Material provided —
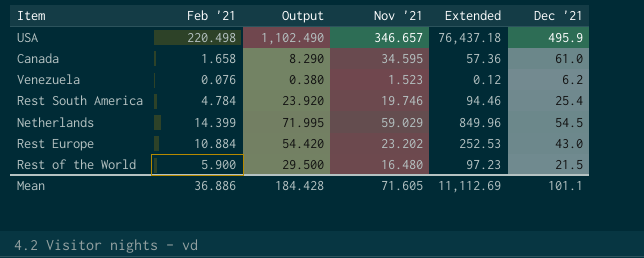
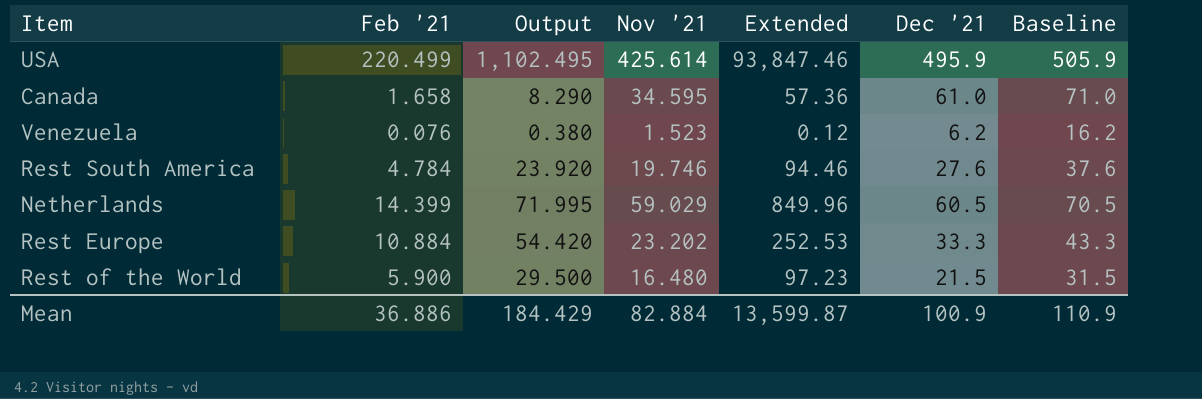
column Baseline | formula: none -> [Dec '21] + 10
USA | Feb '21: 220.498 -> 220.499
USA | Output: 1,102.490 -> 1,102.495
USA | Nov '21: 346.657 -> 425.614
USA | Extended: 76,437.18 -> 93,847.46
Rest South America | Dec '21: 25.4 -> 27.6
Netherlands | Dec '21: 54.5 -> 60.5
Rest Europe | Dec '21: 43.0 -> 33.3
Mean | Output: 184.428 -> 184.429
Mean | Nov '21: 71.605 -> 82.884
Mean | Extended: 11,112.69 -> 13,599.87
Mean | Dec '21: 101.1 -> 100.9

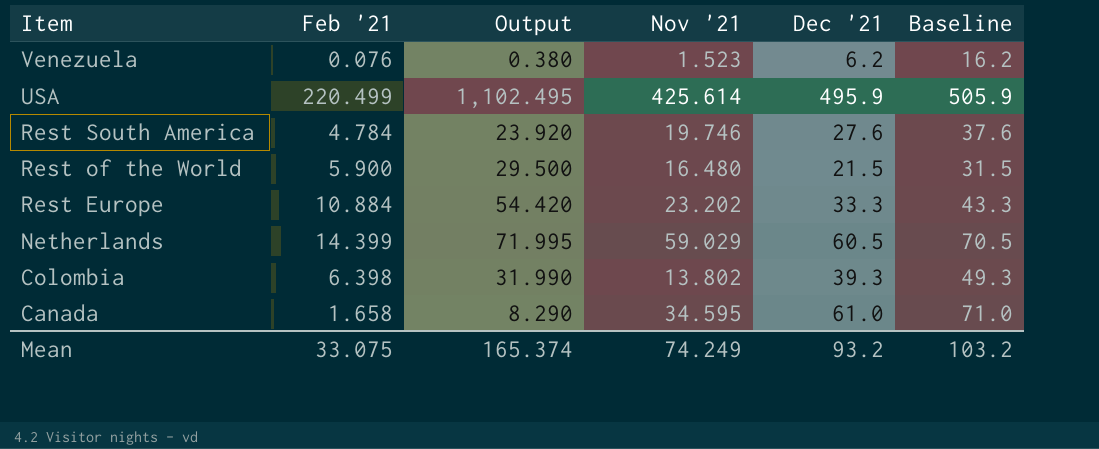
row order: none -> Item descending
column Extended | formula: [Feb '21] * [Nov '21] -> none
row Colombia: none -> 6.398 | 31.990 | 13.802 | 39.3 | 49.3
Mean | Feb '21: 36.886 -> 33.075
Mean | Output: 184.429 -> 165.374
Mean | Nov '21: 82.884 -> 74.249
Mean | Dec '21: 100.9 -> 93.2
Mean | Baseline: 110.9 -> 103.2

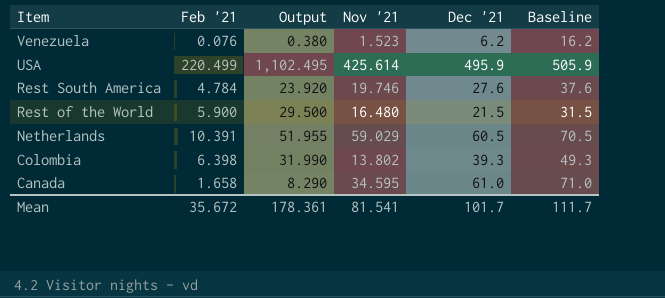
row Rest Europe: 10.884 | 54.420 | 23.202 | 33.3 | 43.3 -> none
Netherlands | Feb '21: 14.399 -> 10.391
Netherlands | Output: 71.995 -> 51.955
Mean | Feb '21: 33.075 -> 35.672
Mean | Output: 165.374 -> 178.361
Mean | Nov '21: 74.249 -> 81.541
Mean | Dec '21: 93.2 -> 101.7
Mean | Baseline: 103.2 -> 111.7

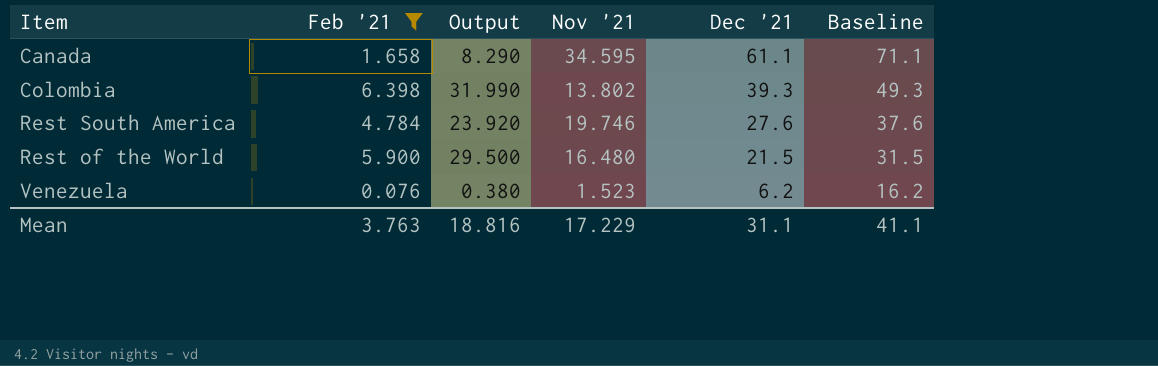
filter: none -> Feb '21 <= 6.398
row order: Item descending -> Dec '21 descending
Canada | Dec '21: 61.0 -> 61.1
Canada | Baseline: 71.0 -> 71.1
Mean | Feb '21: 35.672 -> 3.763
Mean | Output: 178.361 -> 18.816
Mean | Nov '21: 81.541 -> 17.229
Mean | Dec '21: 101.7 -> 31.1
Mean | Baseline: 111.7 -> 41.1

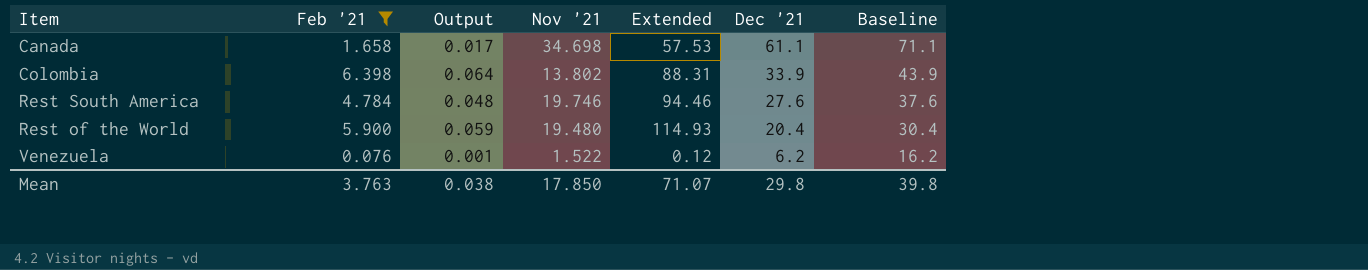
column Output | formula: [Feb '21] * 5 -> [Feb '21] * 0.01
column Extended | formula: none -> [Feb '21] * [Nov '21]
Canada | Nov '21: 34.595 -> 34.698
Colombia | Dec '21: 39.3 -> 33.9
Colombia | Baseline: 49.3 -> 43.9
Rest of the World | Nov '21: 16.480 -> 19.480
Rest of the World | Dec '21: 21.5 -> 20.4
Rest of the World | Baseline: 31.5 -> 30.4
Venezuela | Nov '21: 1.523 -> 1.522
Mean | Output: 18.816 -> 0.038
Mean | Nov '21: 17.229 -> 17.850
Mean | Dec '21: 31.1 -> 29.8
Mean | Baseline: 41.1 -> 39.8

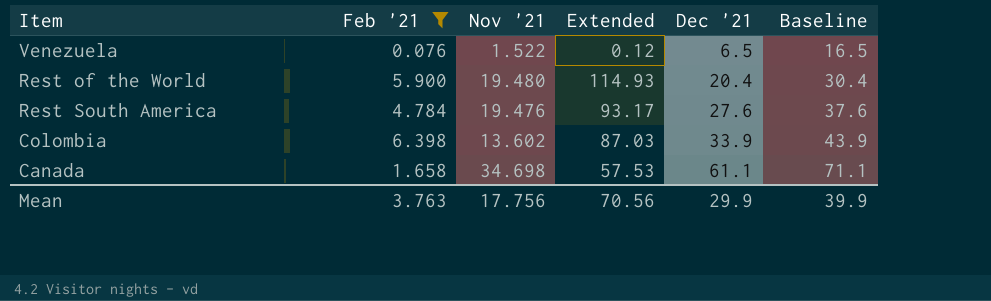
row order: Dec '21 descending -> Dec '21 ascending
column Output | formula: [Feb '21] * 0.01 -> none
Venezuela | Dec '21: 6.2 -> 6.5
Venezuela | Baseline: 16.2 -> 16.5
Rest South America | Nov '21: 19.746 -> 19.476
Rest South America | Extended: 94.46 -> 93.17
Colombia | Nov '21: 13.802 -> 13.602
Colombia | Extended: 88.31 -> 87.03
Mean | Nov '21: 17.850 -> 17.756
Mean | Extended: 71.07 -> 70.56
Mean | Dec '21: 29.8 -> 29.9
Mean | Baseline: 39.8 -> 39.9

Task requirements —
Which lines above hold the word "Colombia"? Copy each of them.

Response to this exercise —
row Colombia: none -> 6.398 | 31.990 | 13.802 | 39.3 | 49.3
Colombia | Dec '21: 39.3 -> 33.9
Colombia | Baseline: 49.3 -> 43.9
Colombia | Nov '21: 13.802 -> 13.602
Colombia | Extended: 88.31 -> 87.03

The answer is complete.